>>>>

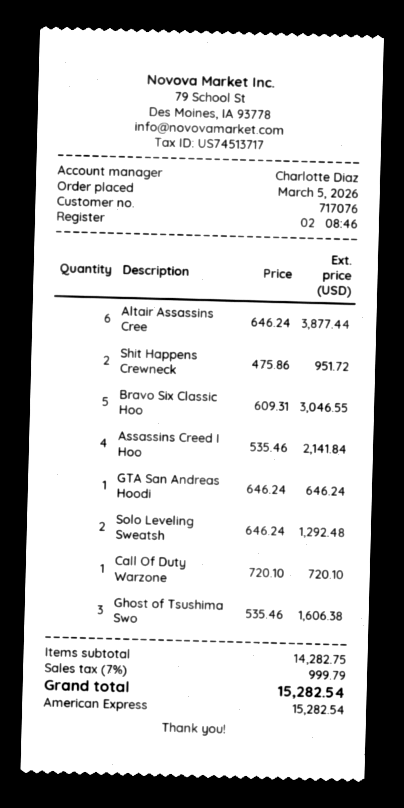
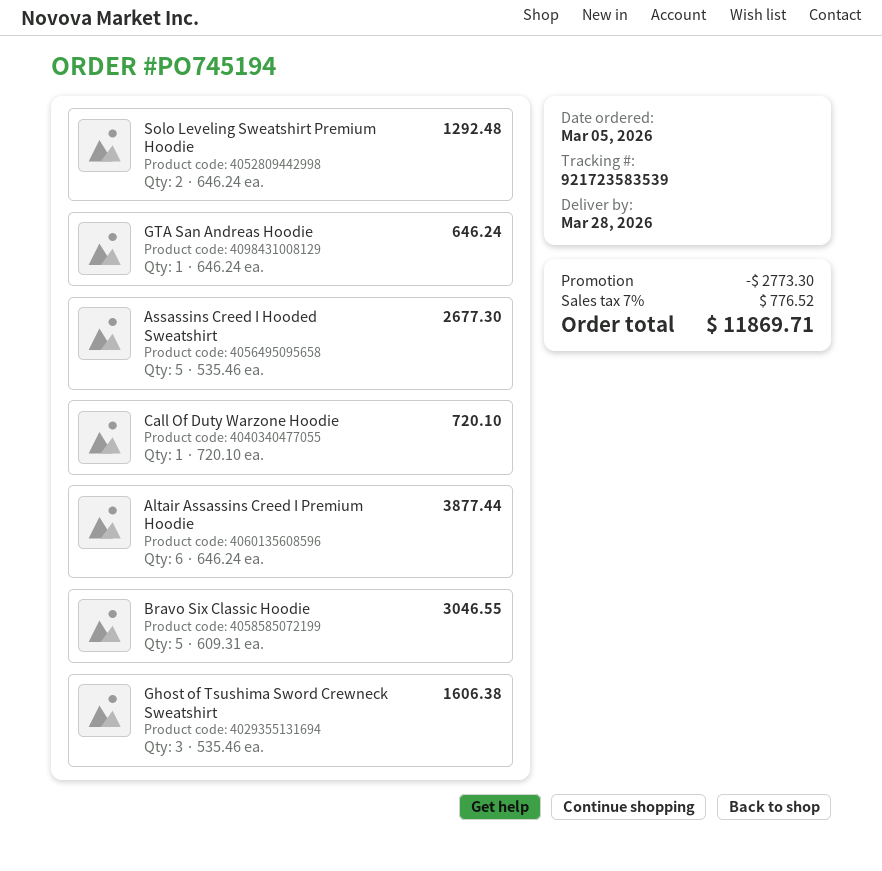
Shit Happens Crewneck: 2 x 475.86 = 951.72 -> none
Assassins Creed I Hoo: 4 x 535.46 = 2141.84 -> 5 x 535.46 = 2677.30
discount: none -> 2773.30
tax: 7% = 999.79 -> 7% = 776.52
total: 15282.54 -> 11869.71

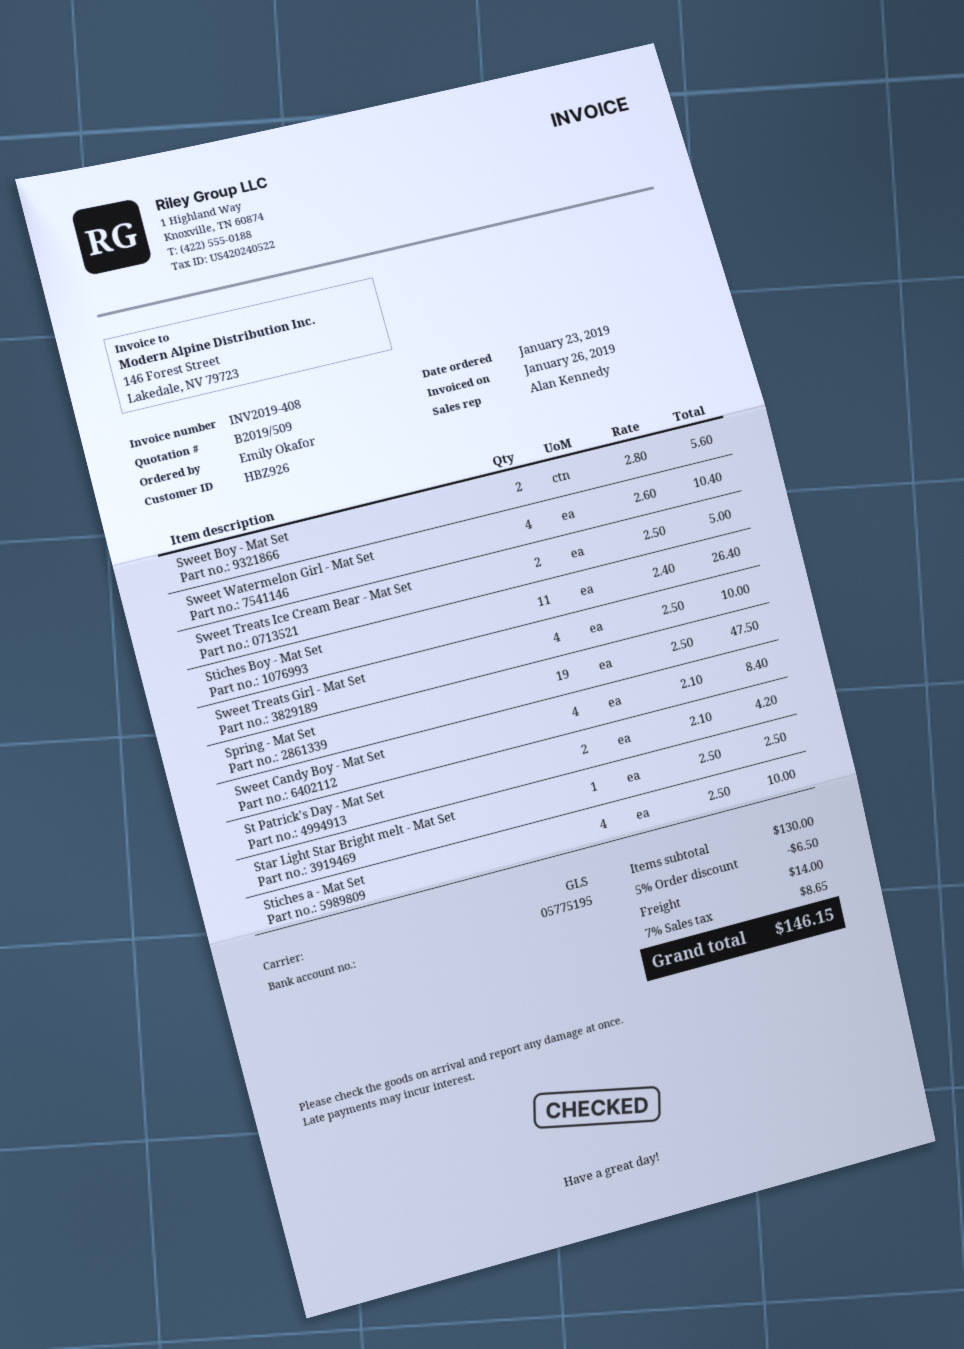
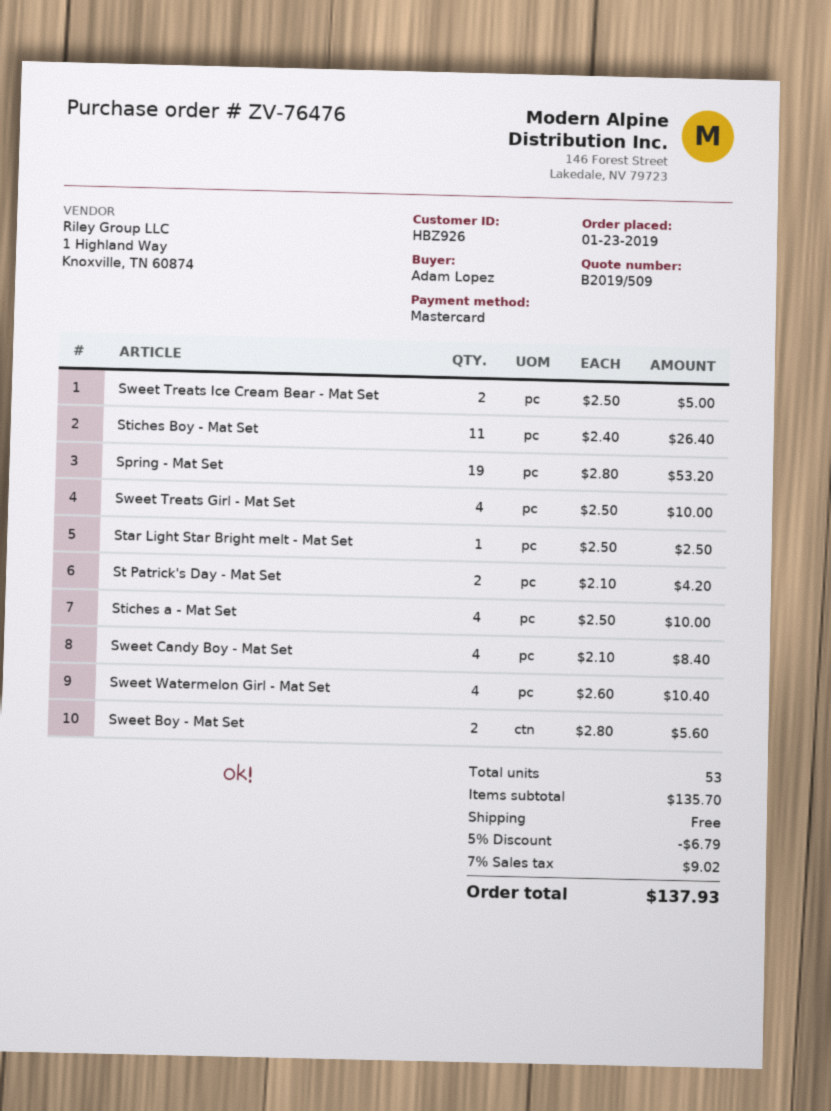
ordered by: Emily Okafor -> Adam Lopez
Spring - Mat Set: 19 x 2.50 = 47.50 -> 19 x 2.80 = 53.20
subtotal: 130.00 -> 135.70
discount: 5% = 6.50 -> 5% = 6.79
shipping: 14.00 -> 0.00
tax: 7% = 8.65 -> 7% = 9.02
total: 146.15 -> 137.93

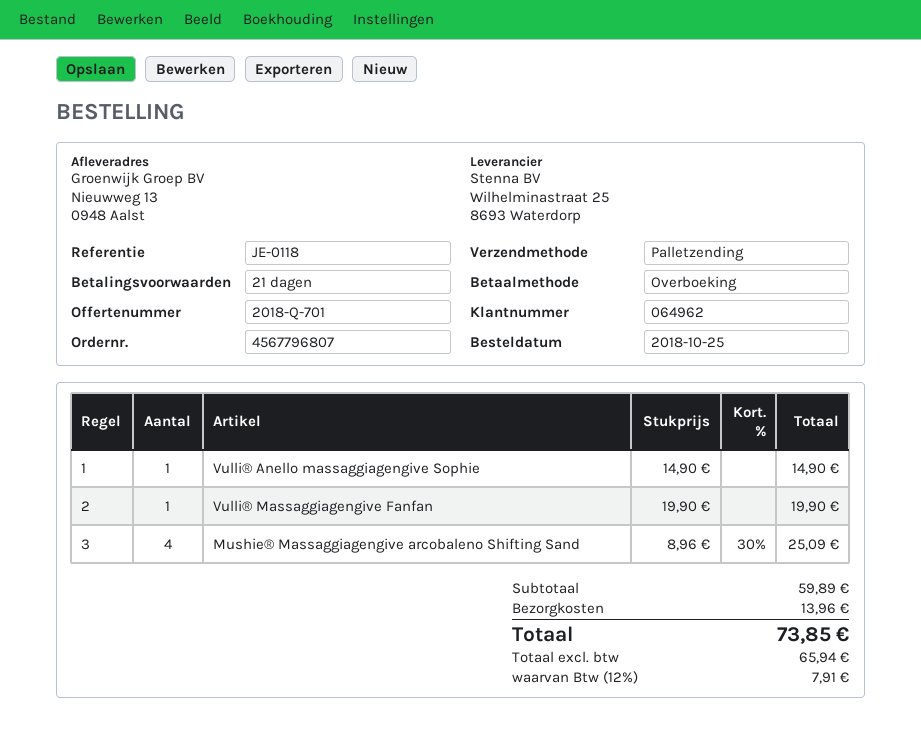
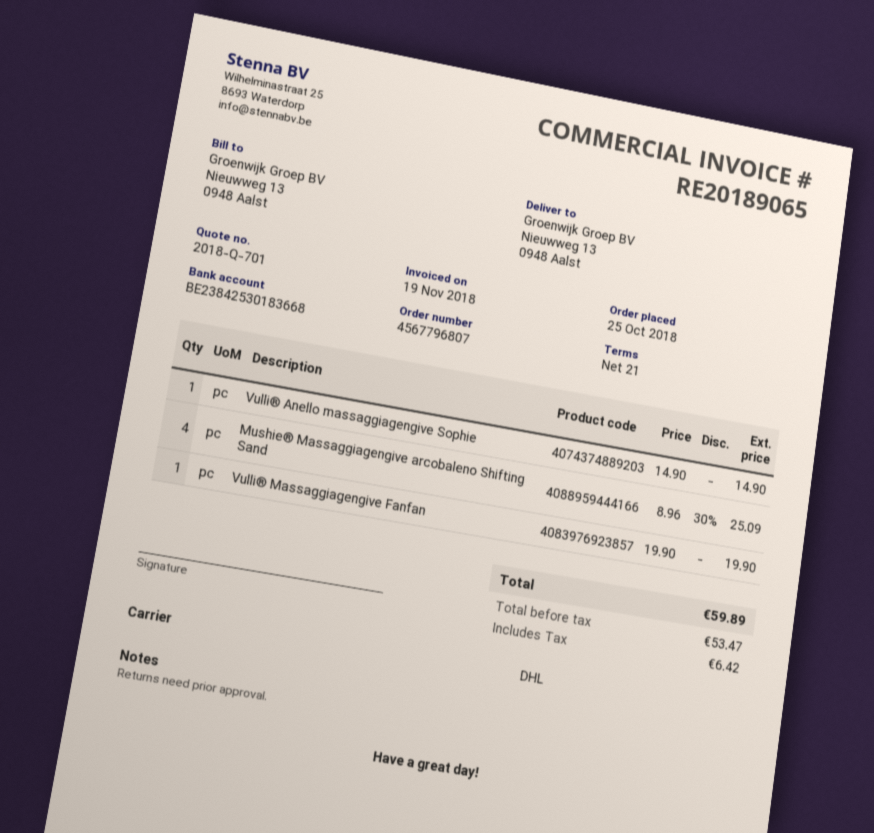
shipping method: pallet freight -> DHL
shipping: 13.96 -> none
net: 65.94 -> 53.47
tax: 7.91 -> 6.42
total: 73.85 -> 59.89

<<<<

Without the pictures, please output every record exactly.

▶ Solution for this task:
Shit Happens Crewneck: 2 x 475.86 = 951.72 -> none
Assassins Creed I Hoo: 4 x 535.46 = 2141.84 -> 5 x 535.46 = 2677.30
discount: none -> 2773.30
tax: 7% = 999.79 -> 7% = 776.52
total: 15282.54 -> 11869.71

ordered by: Emily Okafor -> Adam Lopez
Spring - Mat Set: 19 x 2.50 = 47.50 -> 19 x 2.80 = 53.20
subtotal: 130.00 -> 135.70
discount: 5% = 6.50 -> 5% = 6.79
shipping: 14.00 -> 0.00
tax: 7% = 8.65 -> 7% = 9.02
total: 146.15 -> 137.93

shipping method: pallet freight -> DHL
shipping: 13.96 -> none
net: 65.94 -> 53.47
tax: 7.91 -> 6.42
total: 73.85 -> 59.89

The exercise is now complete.